[EM] Ranked Pairs
Colin Champion
colin.champion at routemaster.app
Sun Sep 17 01:25:04 PDT 2023
Michael - I don't think I understand everything you're saying. I was
referring to RP (margins), which I believe is the form in which Tideman
specified it, and I assumed that truncation was a mixture of laziness
and ignorance. (Actually the simulation I referred to assumed mandatory
truncation, which I think is common in the US.) I don't hold any brief
for RP; on the contrary I much prefer minimax (also margins).
I do indeed think that voters will have difficulty in rank-ordering
lots of candidates, or even in examining and choosing between them. I
hoped that the primary I proposed would make the best of voters who were
unable to assess the entire field, since if they voted for someone
they'd heard of, and that candidate got eliminated, then their vote
would be transferred to someone they might like, even if they didn't
realise it.
Colin
On 17/09/2023 06:42, Michael Ossipoff wrote:
> Is that RP(wv), or RP(margins) ?
>
> RP(wv) would thwart & deter offensive strategy, an important property
> in public elections.
>
> …&, actually, it seems to me that MinMax(wv) would do that better.
>
> That’s because, choosing only from the Smith Set RP, limits it’s
> choice to the strategic top-cycle that created by the offensive
> strategists.
>
> Suppose that the CW’s preferrers don’t do defensive truncation (never
> rank anyone you wouldn’t approve in Approval, or whose preferrers you
> regard as likely to offensively order-reverse) ?
>
> Knowing that RP will limit its choice to their small strategic
> top-cycle, it would be easier for the strategists to be fairly sur
> that their candidate would win in that top-cycle.
>
> But, with MinMax, the winner is chosen more broadly, & could be
> anywhere in the candidate-set. …making it more difficult & risky to
> confidently do offensive order/reversal.
>
> RP(margins) might the best choice for a completely honest electorate,
> but MinMax(wv) seems better for public elections, due to its better
> thwarting & deterrence of offensive strategy.
>
> Yes, MinMax doesn’t meet the luxury cosmetic look-good criteria that
> RP meets.
>
> But for one thing, I remind you that natural ( sincere) top-cycles are
> vanishingly-rare.
>
> So do you want to have less strategy-protection, in order for the
> result to maybe look better in a vanishingly rare natural top/cycle?
>
> …& how bad is a violation of Condorcet-Loser anyway. “Beaten by all
> the other alternatives” sounds like some kind of unanimity, but of
> course it isn’t. It isn’t like a Pareto-violation. I remind you that
> the MinMax winner has fewer voters preferring some particular
> candidate over him than anyone else does.
>
> Clone-Criterion violation? How bad that really in MinMax, especially
> when we’re talking about a vanishingly rare natural top-cycle?
>
> RP(margins) for a completely honest electorate.
>
> MinMax(wv) for public elections.
>
> ..& about a primary to reduce the candidates to 5: Forget the primary.

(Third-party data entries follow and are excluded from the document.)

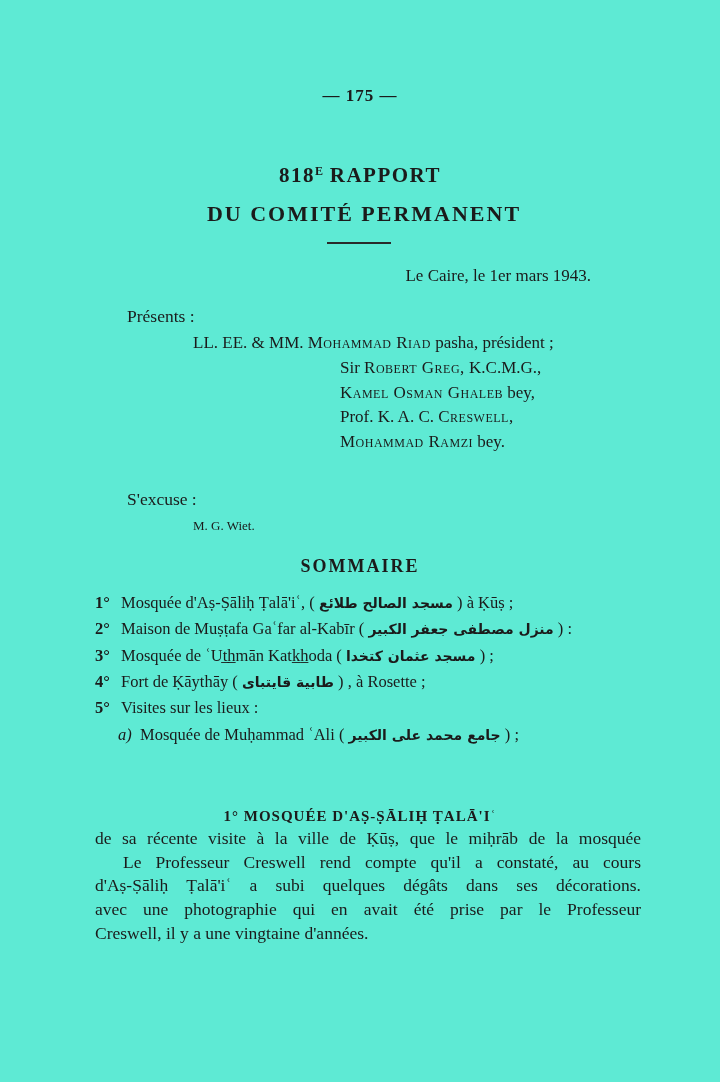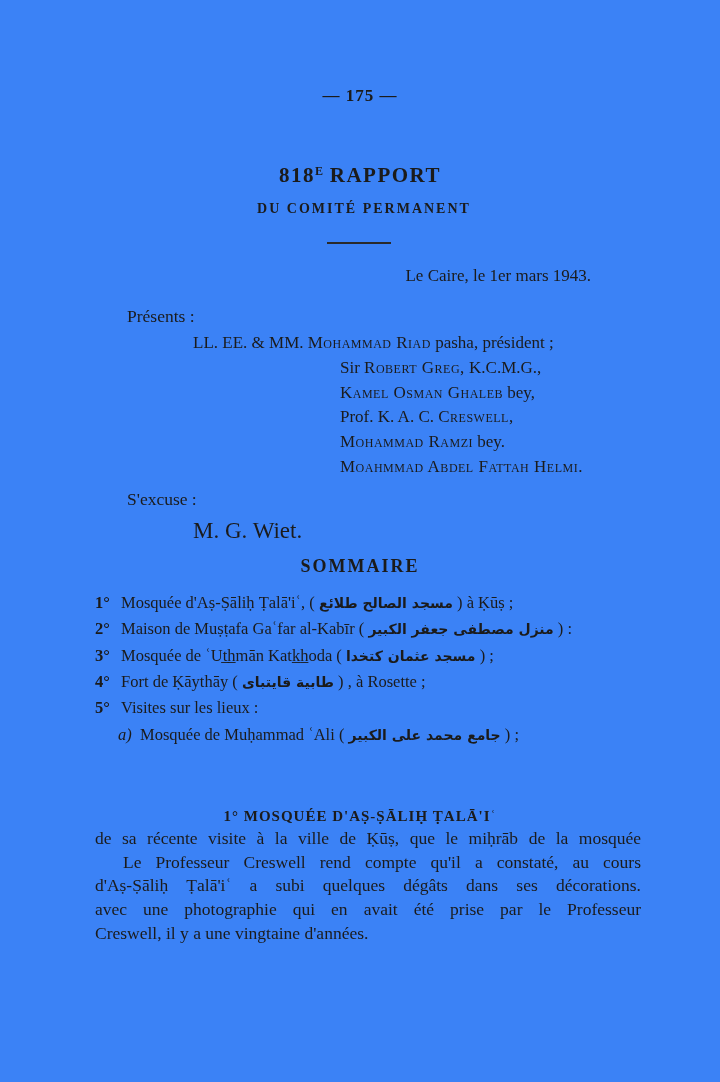--- a/index.html
+++ b/index.html
@@ -11,7 +11,7 @@
     position: relative;
     width: 720px;
     height: 1082px;
-    background: #3b82f6;
+    background: #5eead4;
     font-family: "Liberation Serif", "DejaVu Serif", serif;
     color: #1b1b1b;
     overflow: hidden;

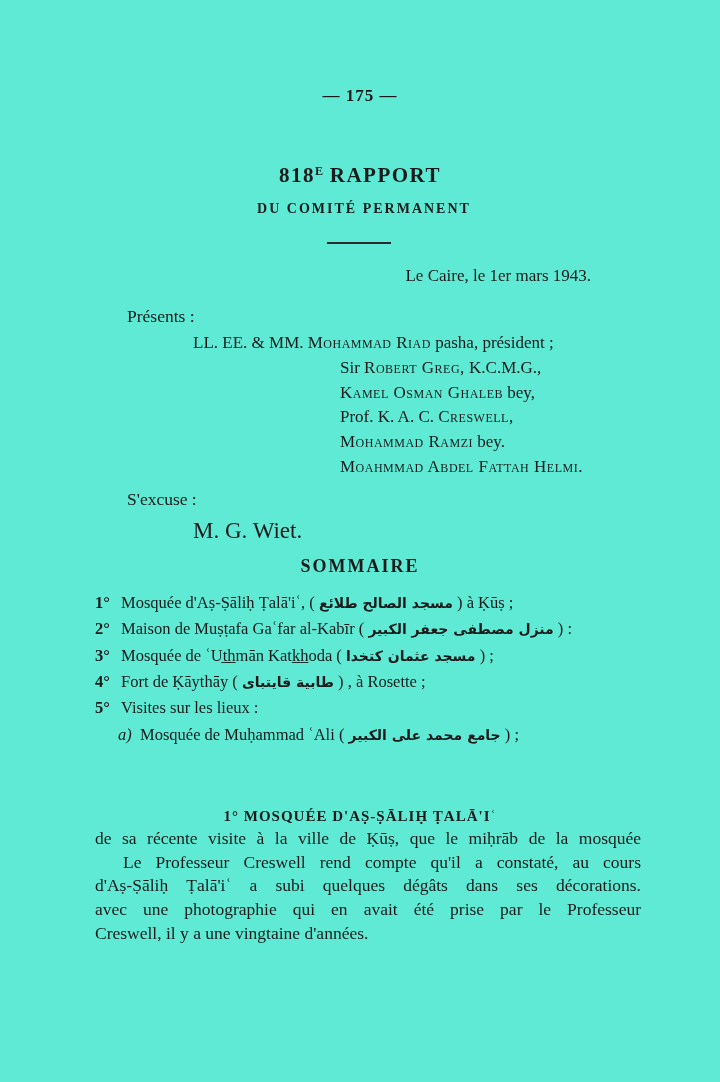--- a/index.html
+++ b/index.html
@@ -38,7 +38,7 @@
   }
   .report-subtitle {
     top: 201px;
-    font-size: 14px;
+    font-size: 22px;
     font-weight: 700;
     letter-spacing: 2px;
     margin-left: 8px;

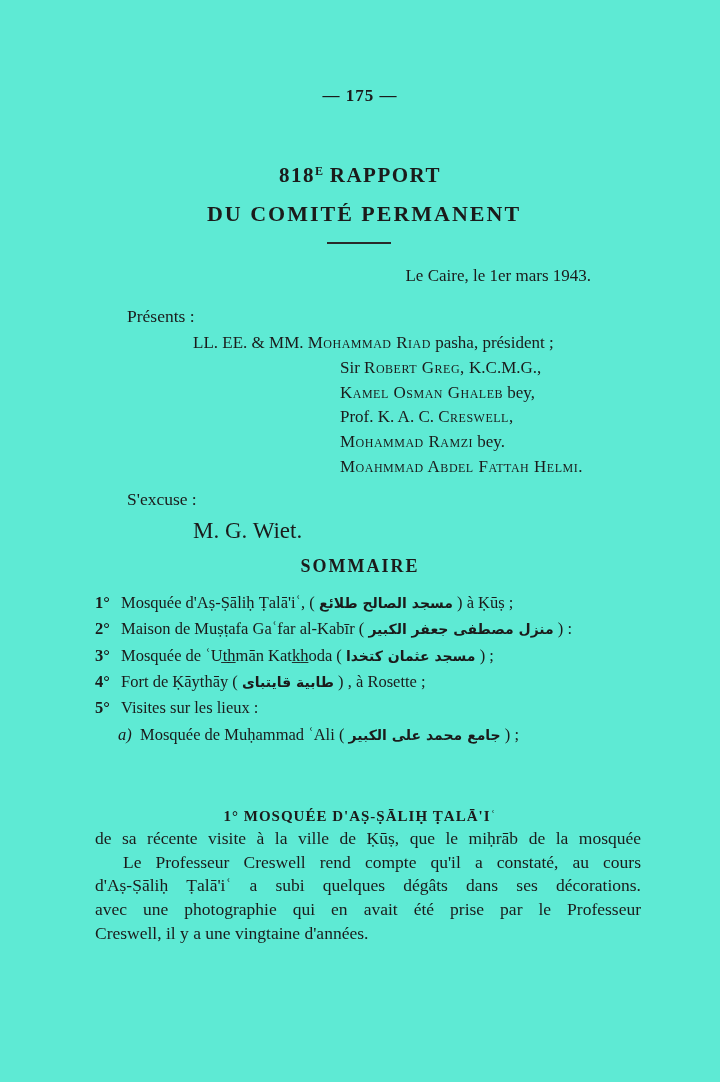--- a/index.html
+++ b/index.html
@@ -166,7 +166,6 @@
     <div class="attendee-line"><span></span><span class="sc">Kamel Osman Ghaleb</span><span> bey,</span></div>
     <div class="attendee-line"><span>Prof. K. A. C. </span><span class="sc">Creswell,</span><span></span></div>
     <div class="attendee-line"><span></span><span class="sc">Mohammad Ramzi</span><span> bey.</span></div>
-    <div class="attendee-line"><span></span><span class="sc">Moahmmad Abdel Fattah Helmi.</span><span></span></div>
   </div>
 
   <div class="abs label-line sexcuse">S'excuse :</div>

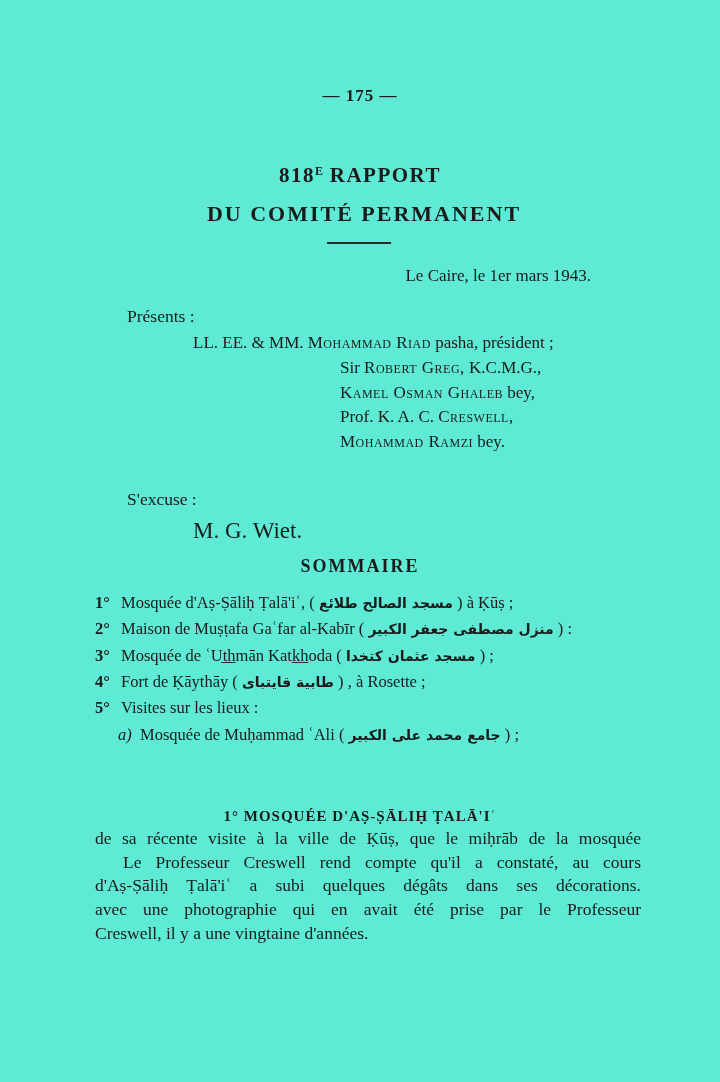--- a/index.html
+++ b/index.html
@@ -82,7 +82,7 @@
   .excused {
     top: 518px;
     left: 193px;
-    font-size: 23px;
+    font-size: 13px;
   }
 
   .sommaire-title {

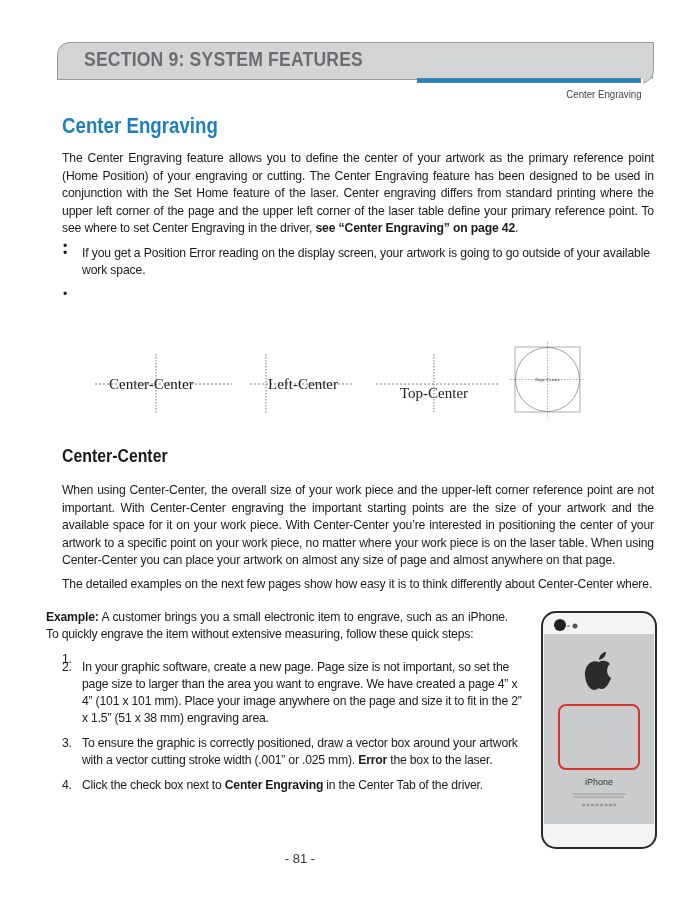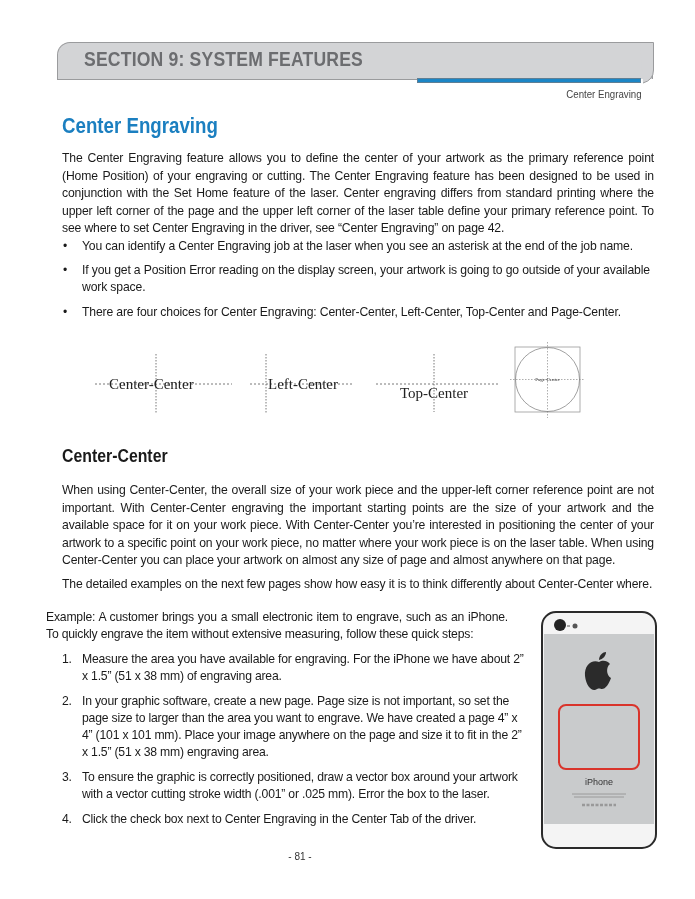--- a/index.html
+++ b/index.html
@@ -26,7 +26,7 @@
   .step .num { position:absolute; left:0; top:0; }
   .phone { position:absolute; left:540px; top:610px; width:118px; height:240px; }
   .page-num { position:absolute; left:0; width:600px; top:851px; text-align:center; font-size:10px; color:#333; }
-  b { font-weight:normal; }
+  b { font-weight:bold; }
 </style>
 </head>
 <body>

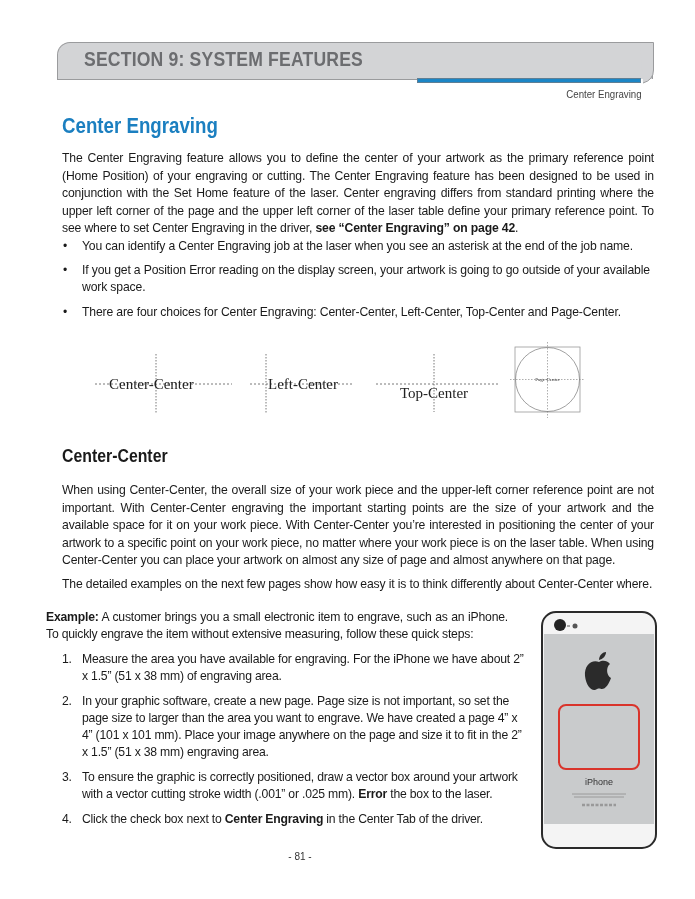--- a/index.html
+++ b/index.html
@@ -45,7 +45,7 @@
 <div class="para p1"><span>The Center Engraving feature allows you to define the center of your artwork as the primary reference point (Home Position) of your engraving or cutting. The Center Engraving feature has been designed to be used in conjunction with the Set Home feature of the laser. Center engraving differs from standard printing where the upper left corner of the page and the upper left corner of the laser table define your primary reference point. To see where to set Center Engraving in the driver, </span><b>see “Center Engraving” on page 42</b><span>.</span></div>
 
 <div class="bullets">
-  <div class="bullet"><span class="dot">•</span><span>You can identify a Center Engraving job at the laser when you see an asterisk at the end of the job name.</span></div>
+  <div class="bullet"><span class="dot">•</span></div>
   <div class="bullet"><span class="dot">•</span><span>If you get a Position Error reading on the display screen, your artwork is going to go outside of your available work space.</span></div>
   <div class="bullet"><span class="dot">•</span><span>There are four choices for Center Engraving: Center-Center, Left-Center, Top-Center and Page-Center.</span></div>
 </div>

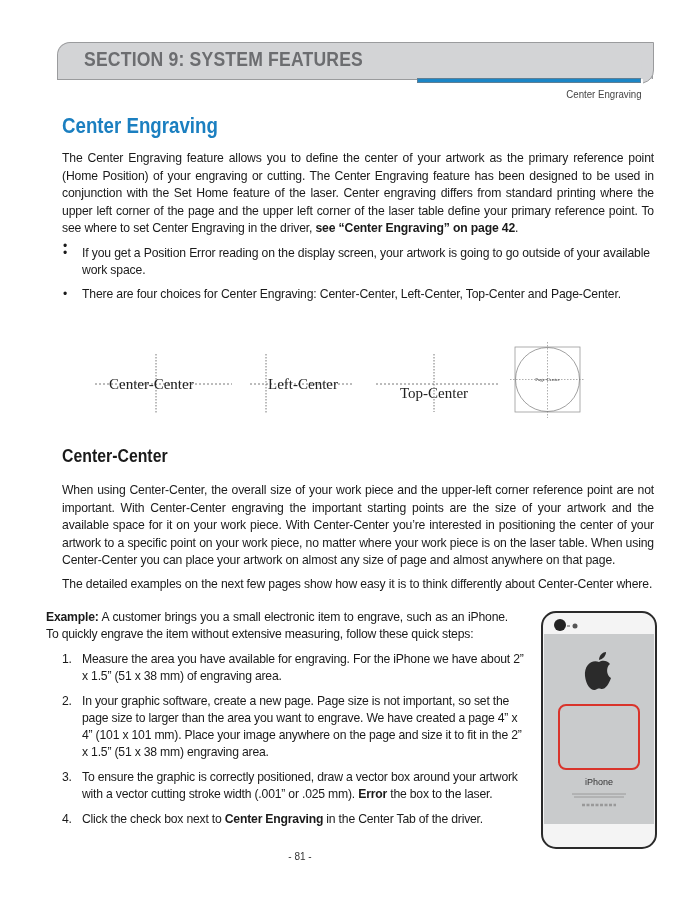--- a/index.html
+++ b/index.html
@@ -47,7 +47,7 @@
 <div class="bullets">
   <div class="bullet"><span class="dot">•</span></div>
   <div class="bullet"><span class="dot">•</span><span>If you get a Position Error reading on the display screen, your artwork is going to go outside of your available work space.</span></div>
-  <div class="bullet"><span class="dot">•</span><span>There are four choices for Center Engraving: Center-Center, Left-Center, Top-Center and Page-Center.</span></div>
+  <div class="bullet"><span class="dot">•</span></div>
 </div>
 
 <svg class="diagrams" viewBox="0 0 695 85">

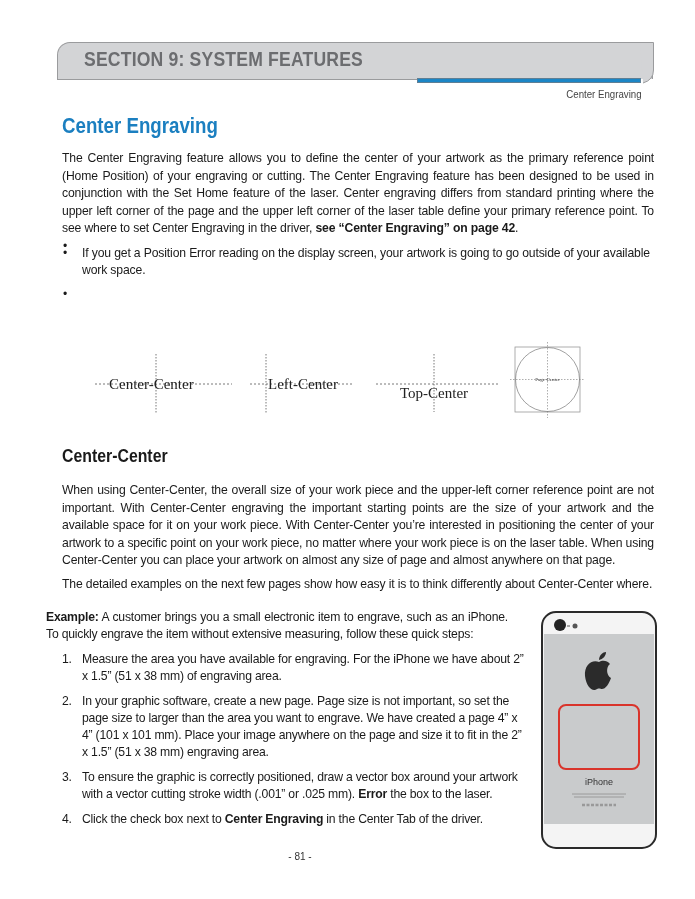--- a/index.html
+++ b/index.html
@@ -82,7 +82,7 @@
 <div class="example"><b>Example:</b><span> A customer brings you a small electronic item to engrave, such as an iPhone. To quickly engrave the item without extensive measuring, follow these quick steps:</span></div>
 
 <div class="steps">
-  <div class="step"><span class="num">1.</span><span>Measure the area you have available for engraving. For the iPhone we have about 2” x 1.5” (51 x 38 mm) of engraving area.</span></div>
+  <div class="step"><span class="num">1.</span></div>
   <div class="step"><span class="num">2.</span><span>In your graphic software, create a new page. Page size is not important, so set the page size to larger than the area you want to engrave. We have created a page 4” x 4” (101 x 101 mm). Place your image anywhere on the page and size it to fit in the 2” x 1.5” (51 x 38 mm) engraving area.</span></div>
   <div class="step"><span class="num">3.</span><span>To ensure the graphic is correctly positioned, draw a vector box around your artwork with a vector cutting stroke width (.001” or .025 mm). </span><b>Error</b><span> the box to the laser.</span></div>
   <div class="step"><span class="num">4.</span><span>Click the check box next to </span><b>Center Engraving</b><span> in the Center Tab of the driver.</span></div>

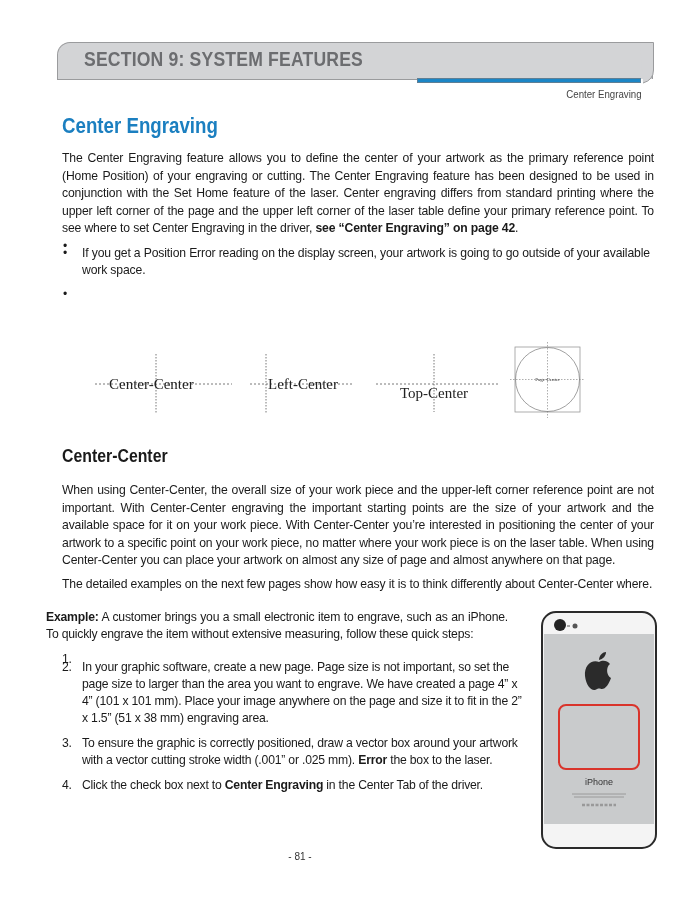--- a/index.html
+++ b/index.html
@@ -25,7 +25,7 @@
   .step { position:relative; padding-left:20px; margin-bottom:8px; }
   .step .num { position:absolute; left:0; top:0; }
   .phone { position:absolute; left:540px; top:610px; width:118px; height:240px; }
-  .page-num { position:absolute; left:0; width:600px; top:851px; text-align:center; font-size:10px; color:#333; }
+  .page-num { position:absolute; left:0; width:600px; top:851px; text-align:center; font-size:13px; color:#333; }
   b { font-weight:bold; }
 </style>
 </head>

> If you think people will have trouble rank-ordering lots of
> candidates, I remind you that, to vote among them in a primary, they’d
> still have to examine & choose among the initial many candidates.
>
> …harder than ranking only the ones you know & regard as deserving &
> definitely in your accepts& preferred set.
>
> On Wed, Sep 13, 2023 at 00:18 Colin Champion
> <colin.champion at routemaster.app
> <mailto:colin.champion at routemaster.app>> wrote:
>
> I notice that RP is the only election method mentioned by name in the
> Virginia agenda.
>
> A while ago I ran some simulations on elections with truncated
> ballots.
> Something I noticed was that the presence of RP in the list of
> methods
> made the software unacceptably slow. I didn't look into the cause,
> but
> there's a natural explanation, which is the fact that RP is known
> to be
> NP-complete when it deals correctly with tied margins, i.e. by
> exhausting over all their permutations. Presumably if some candidates
> are unpopular and ballots are extensively truncated, then tied
> margins
> are much likelier than with complete ballots.
>
> I gather that practical implementations of RP choose a random
> permutation rather than exhausting. This seems to me to bring a
> danger.
> The presence of a few vanity candidates (truncated off almost all
> ballots) may lead to ties, and this may lead to a comfortable winner
> looking as though he owes his victory to a coin-toss. Obviously this
> undermines the legitimacy of his win.